_What is required_:
Lines that include the string "Kingdom" are the ones to copy from the entries below.
Start of Data records
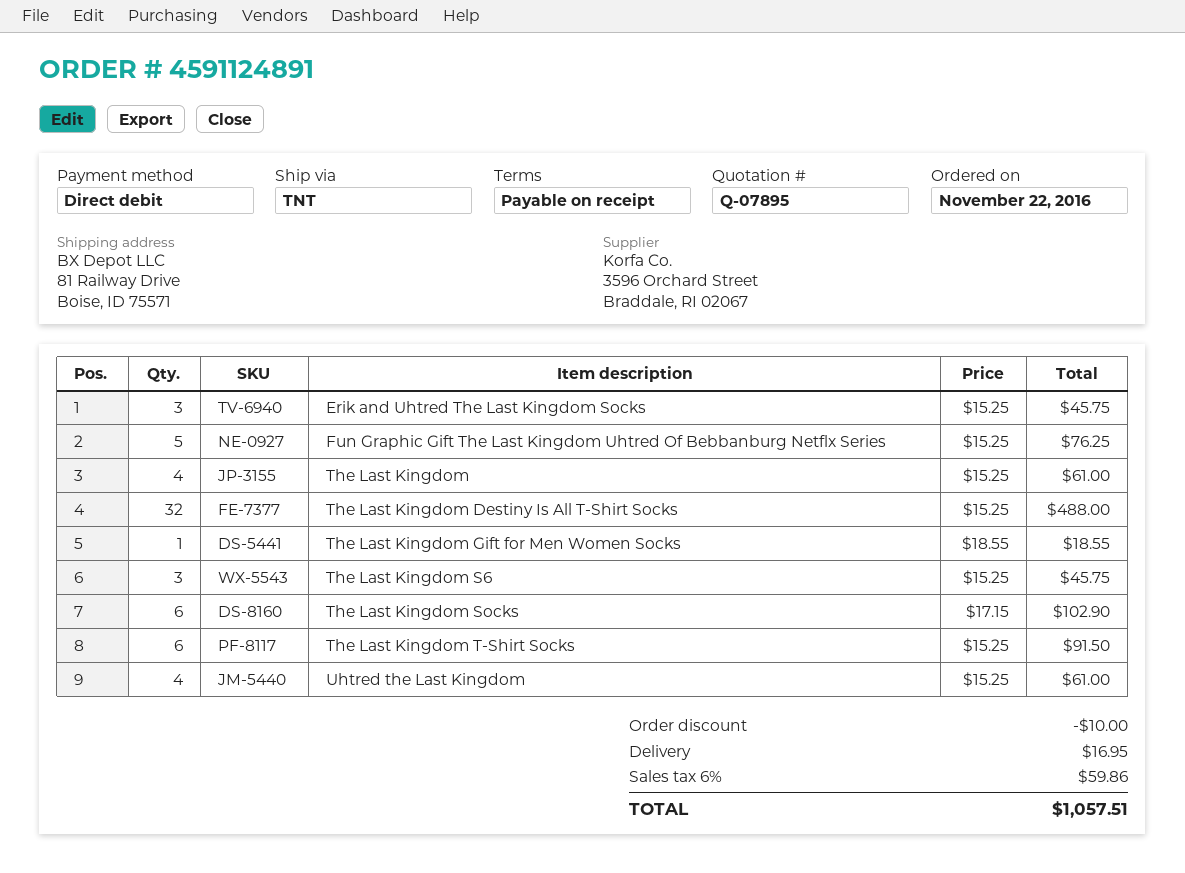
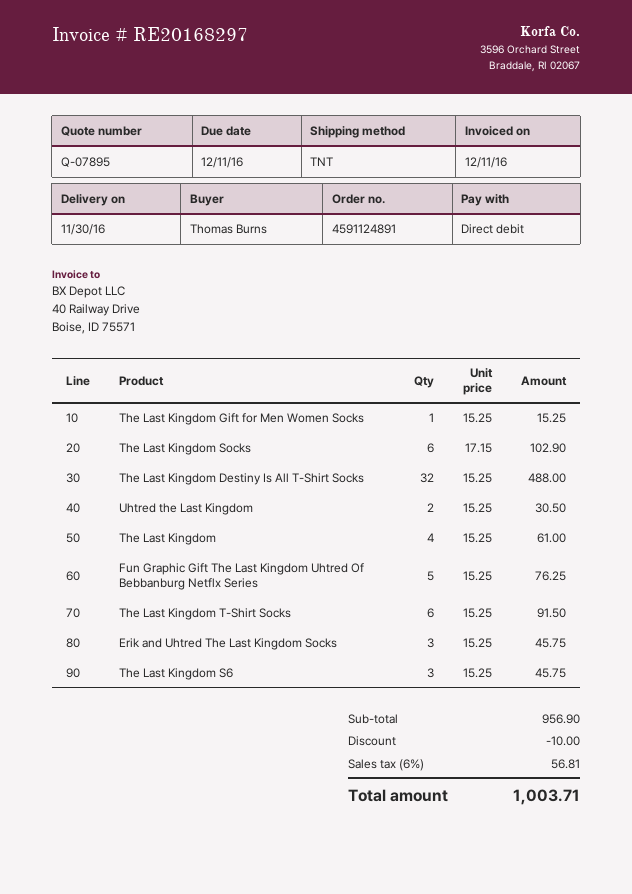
The Last Kingdom Gift for Men Women Socks: 1 x 18.55 = 18.55 -> 1 x 15.25 = 15.25
Uhtred the Last Kingdom: 4 x 15.25 = 61.00 -> 2 x 15.25 = 30.50
shipping: 16.95 -> none
tax: 6% = 59.86 -> 6% = 56.81
total: 1057.51 -> 1003.71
End of Data records
_Written answer_:
The Last Kingdom Gift for Men Women Socks: 1 x 18.55 = 18.55 -> 1 x 15.25 = 15.25
Uhtred the Last Kingdom: 4 x 15.25 = 61.00 -> 2 x 15.25 = 30.50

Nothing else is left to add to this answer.